And then they both abruptly stop and say, “Sorry—”

And then they’re both laughing, blushing and awkward, and _God_ , has Caleb missed this. 

It’s not like he’s been pining away, stuck in time. It’s been—what, five years? Since they broke up. And Caleb has moved on, mostly. He graduated college, moved cities, got a job. He made friends, dated a couple of people. But underneath all, there’s—there’s always been an Adam-shaped hole in him. A quiet, empty place that should’ve had snark and thoughtfulness in it, Shakespeare and ABBA, texts with midnight musings that Caleb would read over and over in the morning.

“What is the great Caleb Michaels doing in New York?” 

“Well, I don’t know about great, but—I live here. I’ve lived here for the past, uh, year and a half, maybe?”

God, he hasn’t felt this gawky and dumb since his first job interview as a graduate, all stiff in his suit, sitting in front of a too cheerful HR person, getting hints here and there of her exhaustion and annoyance (not aimed at him, thankfully).

“Were we this awkward back in senior year?” Adam says, and it startles a huff of laughter out of him.

“We were worse,” Caleb says, and takes a sip of his hot chocolate. Adam smiles when he gets a whipped cream moustache, and Caleb is tempted for a second or two to leave it there, because it’s been too long since he’s seen an Adam smile, rare and beautiful, and infectious. “It took you months to stop thinking I was setting you up for some nefarious Carrie scenario. And I was—a walking disaster.”

Adam’s eyes grow softer at Caleb’s words, and his hands—fidgeting with his headphones—still.

“You still have them,” Caleb blurts out, nodding towards the headphones.

Adam looks down at them, gets a nostalgic smile, says, “They are good headphones.”

The ripples in the clear blue ocean smooth down, a little. 

Caleb smiles along and nods, says, “They are.”

They smile at each other, both awkward, both just a little weird, both unsure of how exactly to go about this, and Caleb could sit here forever, going in stops and starts, finding their groove through trial and error. 

“How did _you_ get here?” Caleb asks when he starts feeling more than a little ridiculous.

“I moved after graduation. I had a job offer here, from an indie publisher, and it—well, call me a hopeless romantic, but New York really seemed like the place to be, for a guy like me. Like the place where dreams really do come true.”

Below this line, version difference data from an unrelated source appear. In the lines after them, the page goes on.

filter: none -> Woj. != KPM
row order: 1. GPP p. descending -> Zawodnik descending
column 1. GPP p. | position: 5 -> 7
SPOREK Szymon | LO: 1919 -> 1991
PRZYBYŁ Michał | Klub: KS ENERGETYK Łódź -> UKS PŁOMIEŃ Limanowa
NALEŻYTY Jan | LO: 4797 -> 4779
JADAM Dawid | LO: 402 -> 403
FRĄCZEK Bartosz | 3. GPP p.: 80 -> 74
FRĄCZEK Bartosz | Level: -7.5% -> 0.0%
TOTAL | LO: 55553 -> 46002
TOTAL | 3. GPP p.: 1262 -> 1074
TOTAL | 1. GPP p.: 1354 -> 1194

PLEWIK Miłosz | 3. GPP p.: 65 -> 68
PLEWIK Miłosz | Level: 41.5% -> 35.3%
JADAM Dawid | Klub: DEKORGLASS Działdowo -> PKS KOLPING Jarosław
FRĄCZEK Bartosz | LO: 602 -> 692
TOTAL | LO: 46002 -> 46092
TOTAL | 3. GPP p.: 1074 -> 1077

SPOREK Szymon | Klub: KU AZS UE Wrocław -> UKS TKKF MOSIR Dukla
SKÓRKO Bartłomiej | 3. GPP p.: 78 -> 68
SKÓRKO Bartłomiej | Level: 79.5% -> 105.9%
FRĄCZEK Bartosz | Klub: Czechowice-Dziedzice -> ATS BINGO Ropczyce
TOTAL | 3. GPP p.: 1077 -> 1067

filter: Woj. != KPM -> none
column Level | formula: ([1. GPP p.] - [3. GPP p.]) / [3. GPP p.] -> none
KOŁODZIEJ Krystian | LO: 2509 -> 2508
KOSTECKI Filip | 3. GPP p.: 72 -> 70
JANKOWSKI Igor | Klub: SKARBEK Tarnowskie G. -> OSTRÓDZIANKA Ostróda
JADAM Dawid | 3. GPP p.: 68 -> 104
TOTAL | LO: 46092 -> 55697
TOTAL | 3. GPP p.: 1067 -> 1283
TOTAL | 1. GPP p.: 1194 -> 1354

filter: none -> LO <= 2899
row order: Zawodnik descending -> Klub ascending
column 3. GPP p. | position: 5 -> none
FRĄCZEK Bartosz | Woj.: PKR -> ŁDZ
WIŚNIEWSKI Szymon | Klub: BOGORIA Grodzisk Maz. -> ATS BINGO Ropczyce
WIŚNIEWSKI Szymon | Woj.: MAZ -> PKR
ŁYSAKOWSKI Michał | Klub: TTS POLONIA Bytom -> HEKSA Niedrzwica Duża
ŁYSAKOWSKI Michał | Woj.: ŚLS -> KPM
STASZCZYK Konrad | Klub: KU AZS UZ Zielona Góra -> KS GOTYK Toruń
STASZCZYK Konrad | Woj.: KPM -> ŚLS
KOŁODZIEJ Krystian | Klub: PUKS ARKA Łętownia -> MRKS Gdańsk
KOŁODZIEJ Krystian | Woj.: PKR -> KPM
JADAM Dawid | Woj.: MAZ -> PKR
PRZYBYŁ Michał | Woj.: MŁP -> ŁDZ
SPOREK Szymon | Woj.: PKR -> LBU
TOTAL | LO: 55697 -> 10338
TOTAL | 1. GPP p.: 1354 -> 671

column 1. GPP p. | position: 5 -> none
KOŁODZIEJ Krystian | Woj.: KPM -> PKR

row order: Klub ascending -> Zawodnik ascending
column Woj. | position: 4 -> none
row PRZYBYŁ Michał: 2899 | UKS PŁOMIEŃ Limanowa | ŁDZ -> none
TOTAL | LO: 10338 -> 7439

Caleb’s heart clenches, and he knows the feeling is all his.

“Did they?” He asks, feeling bold.

Adam doesn’t need him to clarify, like other people would. Just squints, hums, rubs his thumb over the band of his headphones, gazes out the window.

“I don’t think my dreams are the same as they were back then. But I like where I am.” He looks back at Caleb then, says. “I like who I am. For the first time in maybe—I don’t know, ever? And I’m not saying I’m—I’m not saying I’m not depressed anymore, that I’m a whole new Adam Hayes, free of issues, but I don’t—the world doesn’t feel like a gaping maw waiting to swallow me whole, you know? When I have trouble getting up in the mornings, I know it’s not gonna be forever.” 

It’s more honesty than Caleb had been expecting, and Caleb doesn’t know quite what to do with it, but there’s still—there’s so much relief at hearing that. He’d always wanted to be Adam’s superhero, he’d always wanted to take care of him, to be the person Adam could lean on, but Adam’s biggest enemy has always been this huge thing Caleb had no way to defeat, no way to intimidate into submission. 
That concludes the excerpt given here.